HOW TO COMPLETE THIS TASK: All lines from the one holding "- run in jubilant-guacamole" down to the last line of the entries are to be reproduced exactly, with no other lines.

(Difference listings)
■ ■ ■
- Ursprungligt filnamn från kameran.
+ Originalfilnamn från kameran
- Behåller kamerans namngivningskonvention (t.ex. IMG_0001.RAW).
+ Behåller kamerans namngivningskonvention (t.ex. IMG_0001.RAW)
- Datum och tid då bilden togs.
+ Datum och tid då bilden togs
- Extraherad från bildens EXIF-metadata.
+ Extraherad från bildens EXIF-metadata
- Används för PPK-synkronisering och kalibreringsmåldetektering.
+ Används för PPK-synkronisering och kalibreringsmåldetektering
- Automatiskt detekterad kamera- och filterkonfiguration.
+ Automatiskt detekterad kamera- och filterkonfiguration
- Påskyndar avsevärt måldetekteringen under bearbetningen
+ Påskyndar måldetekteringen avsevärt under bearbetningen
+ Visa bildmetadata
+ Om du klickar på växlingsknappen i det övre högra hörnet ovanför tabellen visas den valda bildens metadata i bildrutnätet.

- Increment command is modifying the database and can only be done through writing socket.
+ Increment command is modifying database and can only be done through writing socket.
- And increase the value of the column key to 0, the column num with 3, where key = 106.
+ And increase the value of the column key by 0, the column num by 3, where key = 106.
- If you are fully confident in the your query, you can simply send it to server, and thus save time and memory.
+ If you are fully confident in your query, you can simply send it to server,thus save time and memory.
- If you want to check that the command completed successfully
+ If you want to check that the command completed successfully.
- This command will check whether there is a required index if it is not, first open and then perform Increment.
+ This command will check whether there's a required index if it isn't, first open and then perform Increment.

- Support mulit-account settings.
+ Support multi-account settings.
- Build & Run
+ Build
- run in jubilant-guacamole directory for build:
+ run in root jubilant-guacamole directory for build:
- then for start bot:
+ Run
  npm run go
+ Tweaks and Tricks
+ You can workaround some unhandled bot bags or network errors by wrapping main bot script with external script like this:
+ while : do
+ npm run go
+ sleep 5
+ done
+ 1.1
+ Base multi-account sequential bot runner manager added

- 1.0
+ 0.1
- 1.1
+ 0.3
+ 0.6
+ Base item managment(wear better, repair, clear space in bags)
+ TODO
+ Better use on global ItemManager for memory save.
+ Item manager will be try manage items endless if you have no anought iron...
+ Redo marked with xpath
■ ■ ■
ANSWER TO THIS EXERCISE:
- run in jubilant-guacamole directory for build:
+ run in root jubilant-guacamole directory for build:
- then for start bot:
+ Run
  npm run go
+ Tweaks and Tricks
+ You can workaround some unhandled bot bags or network errors by wrapping main bot script with external script like this:
+ while : do
+ npm run go
+ sleep 5
+ done
+ 1.1
+ Base multi-account sequential bot runner manager added

- 1.0
+ 0.1
- 1.1
+ 0.3
+ 0.6
+ Base item managment(wear better, repair, clear space in bags)
+ TODO
+ Better use on global ItemManager for memory save.
+ Item manager will be try manage items endless if you have no anought iron...
+ Redo marked with xpath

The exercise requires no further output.